Within a few years the lives of most people will be touched by the quantum revolution – a change as profound as cars, flight, antibiotics or the Internet.
Progress in understanding the arcane laws that govern nature at the sub-atomic level and spectacular new advances in minuscule technology are ushering humanity into the quantum age, said Professor Gerard Milburn, head of Quantum Nanoscience at The University of Queensland
Professor Milburn is convener of a major international scientific meeting, the Sir Mark Oliphant Conference on Frontiers of Quantum Nanoscience, which opens at Noosa on Monday.
“Most people have heard of nanotechnology as the building of new materials at the molecular or atomic scale. Well that’s the stone axe age compared to what’s coming,” Professor Milburn predicts.
“This is the new era of building revolutionary materials and devices out of individual atoms and particles – things that obey the bizarre rules of quantum mechanics, rather than familiar physics, and can do new things.”
It is also moving with blinding speed. In recent weeks two international groups have announced that they have built devices consisting of a handful of quantum switches which have the power of 256 ordinary transistor switches.

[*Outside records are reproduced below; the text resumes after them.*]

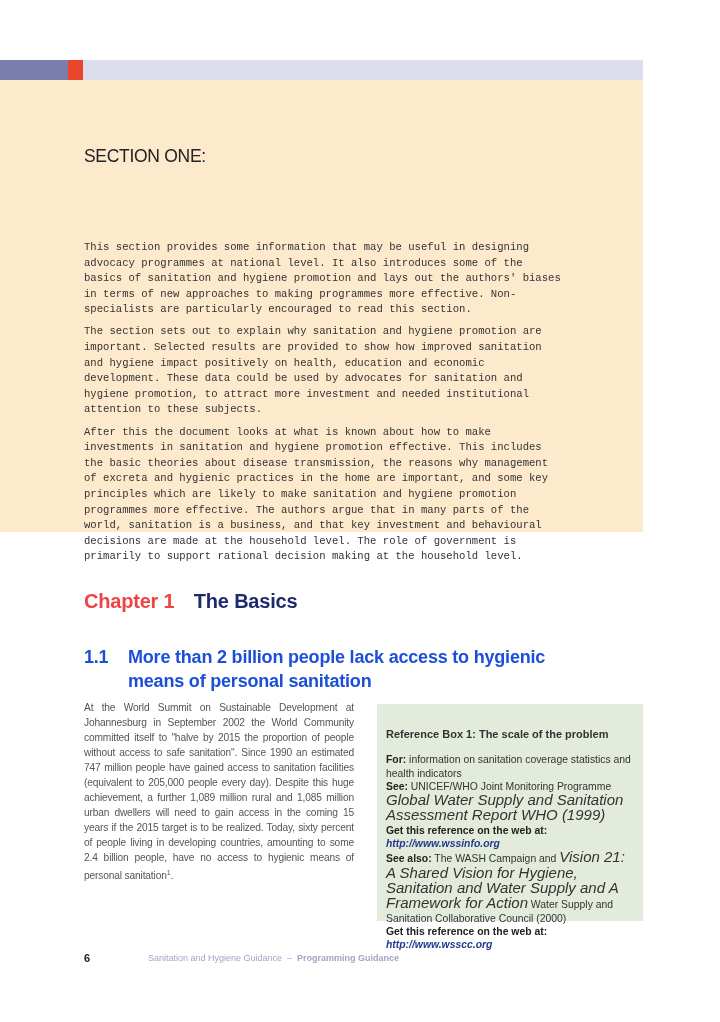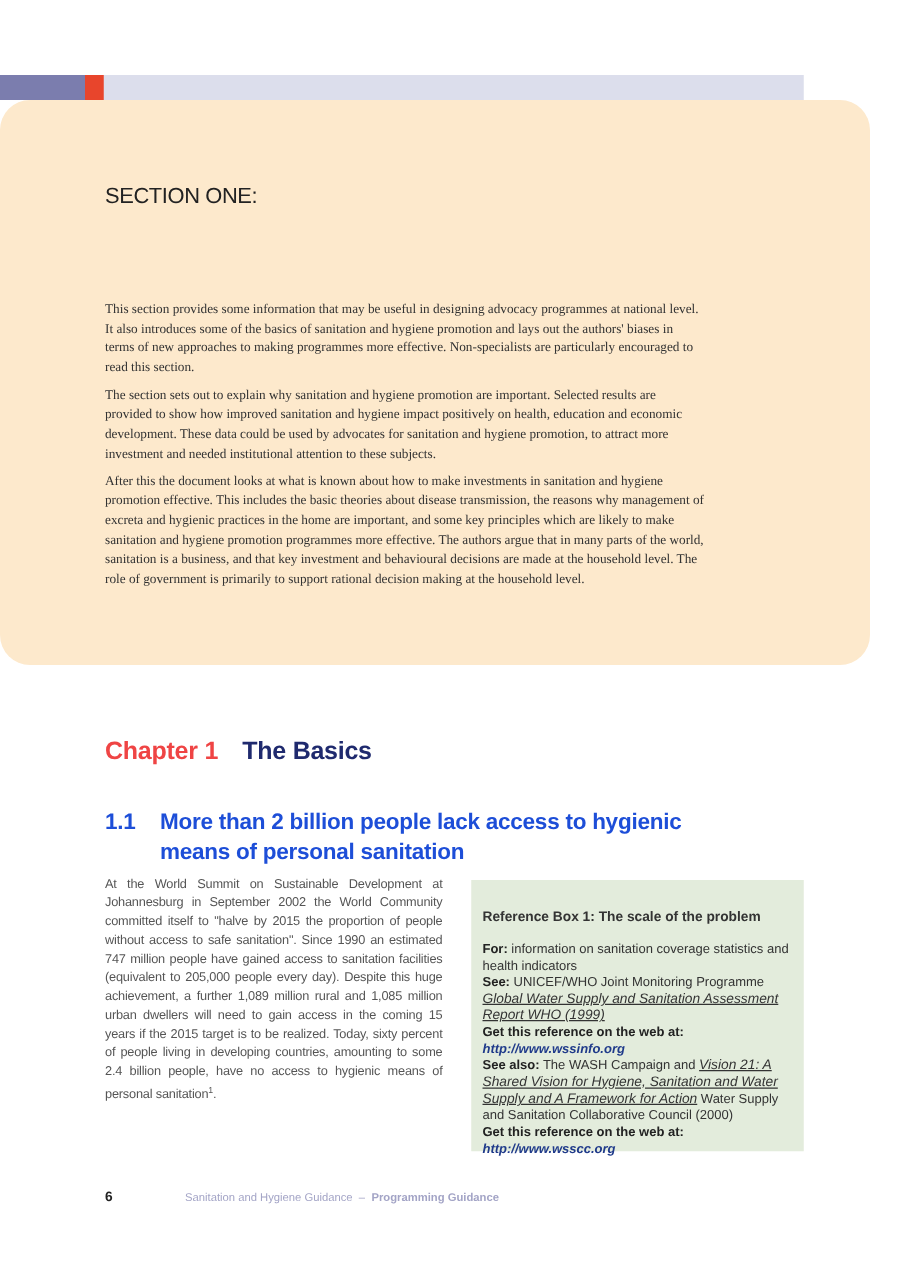"SECTION ONE:" .intro-panel { border-radius: 24px -> none; width: 696px -> 643px }
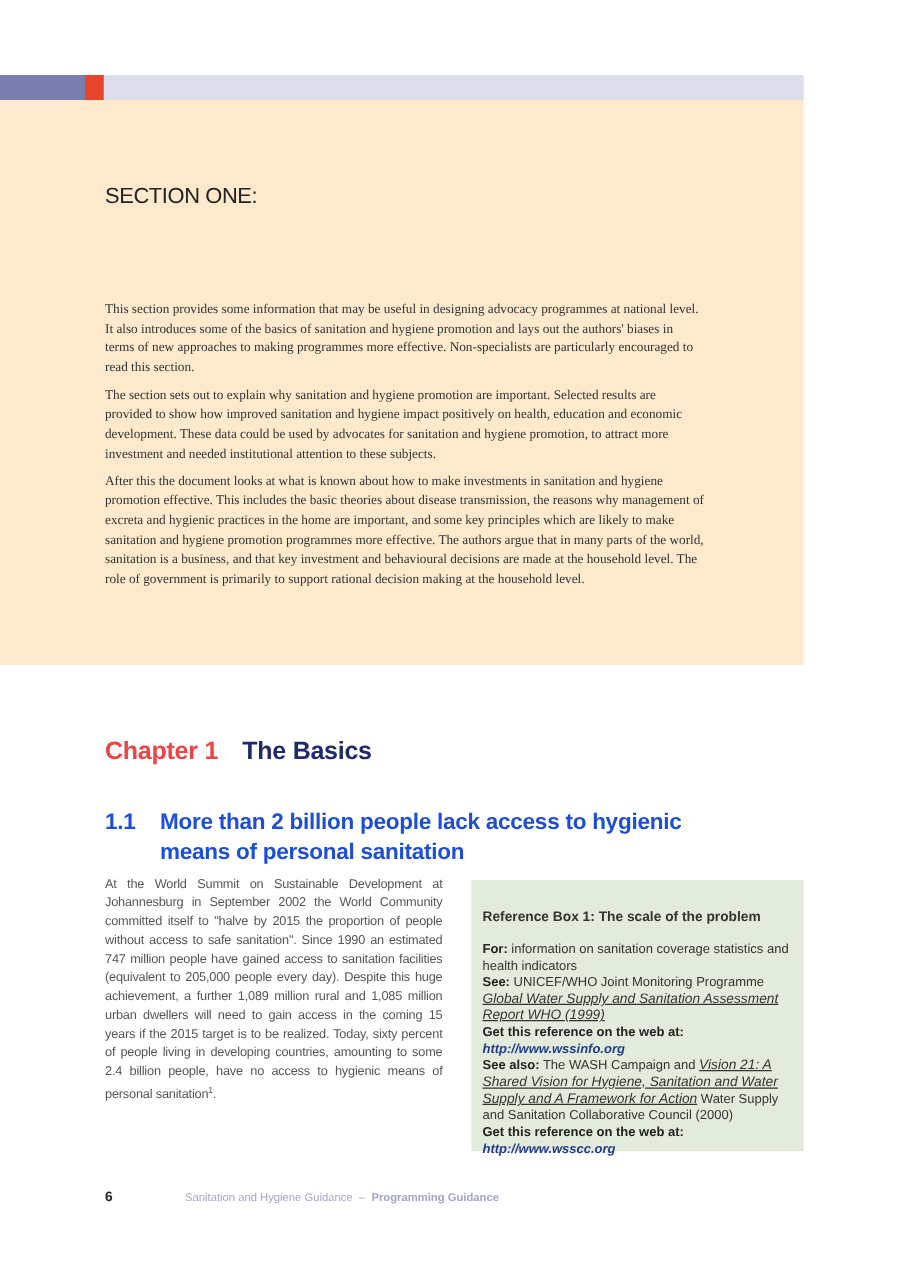"This section provides some information" .intro-body { font-family: Liberation Serif, serif -> Liberation Mono, monospace }
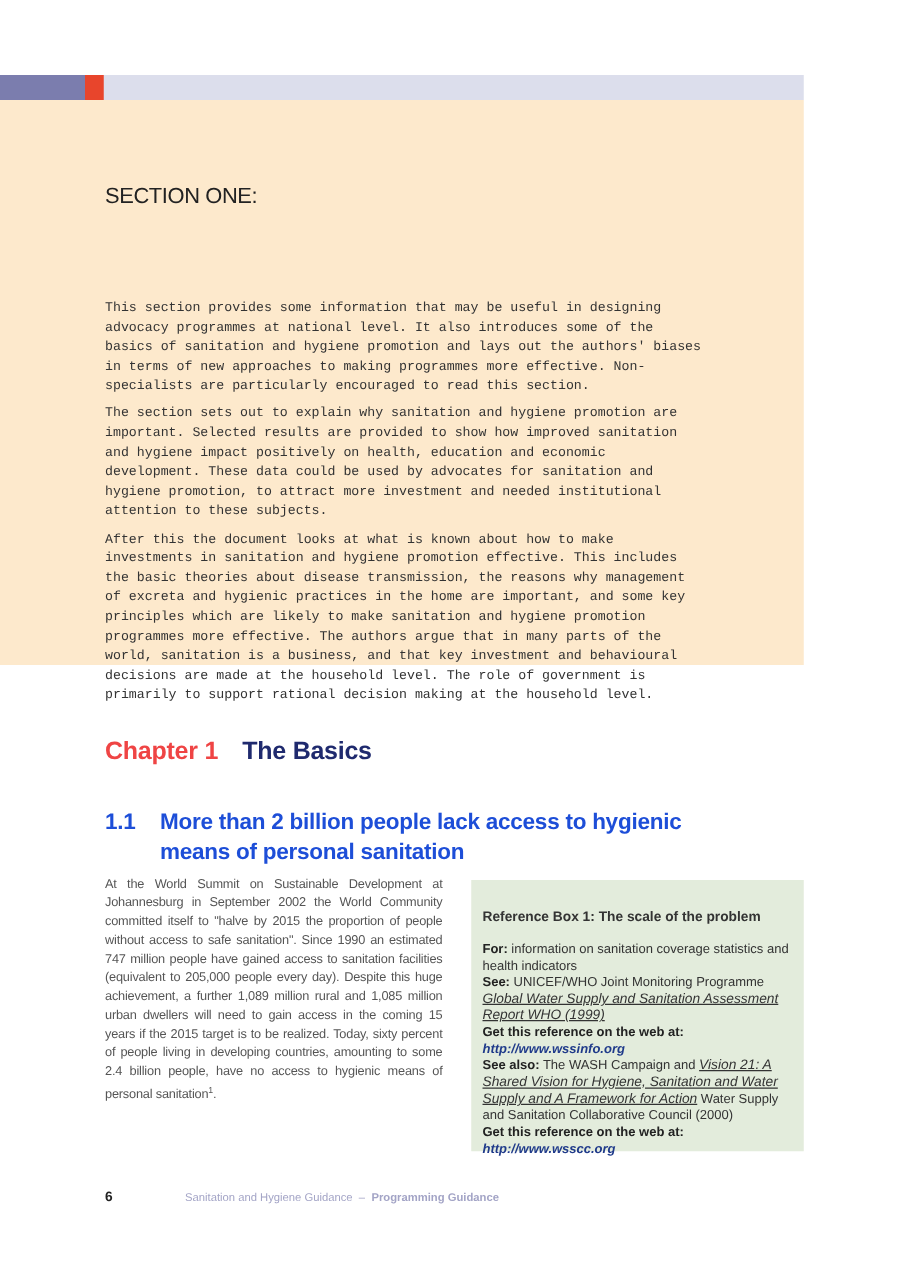"Global Water Supply and Sanitation" .ref-box i { font-size: 11px -> 15px; text-decoration: underline -> none }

Another example is the creation of "molecular magnets" from crystals of organo-mettalic molecules. Like normal magnets these point north or south and so can be used as incredibly small on/off switches and to store bits of information in much the same way a computer does.
“By engineering different kinds of materials at atomic scales we can make tiny devices – for example a minute cantilever that is so sensitive it can tell which way a single electron is pointing, so you could use it to store bits of information,” he said.
“This isn’t the next step in computing. It’s a whole new era in technology, and it is arriving at a breathtaking pace.”
By using single electrons or light particles to store information, the prospect is for computers of immense speed and power, able to tackle the most complex computational problems from predicting climate to designing perfectly-adapted drugs, in a fraction the time taken by today’s machines.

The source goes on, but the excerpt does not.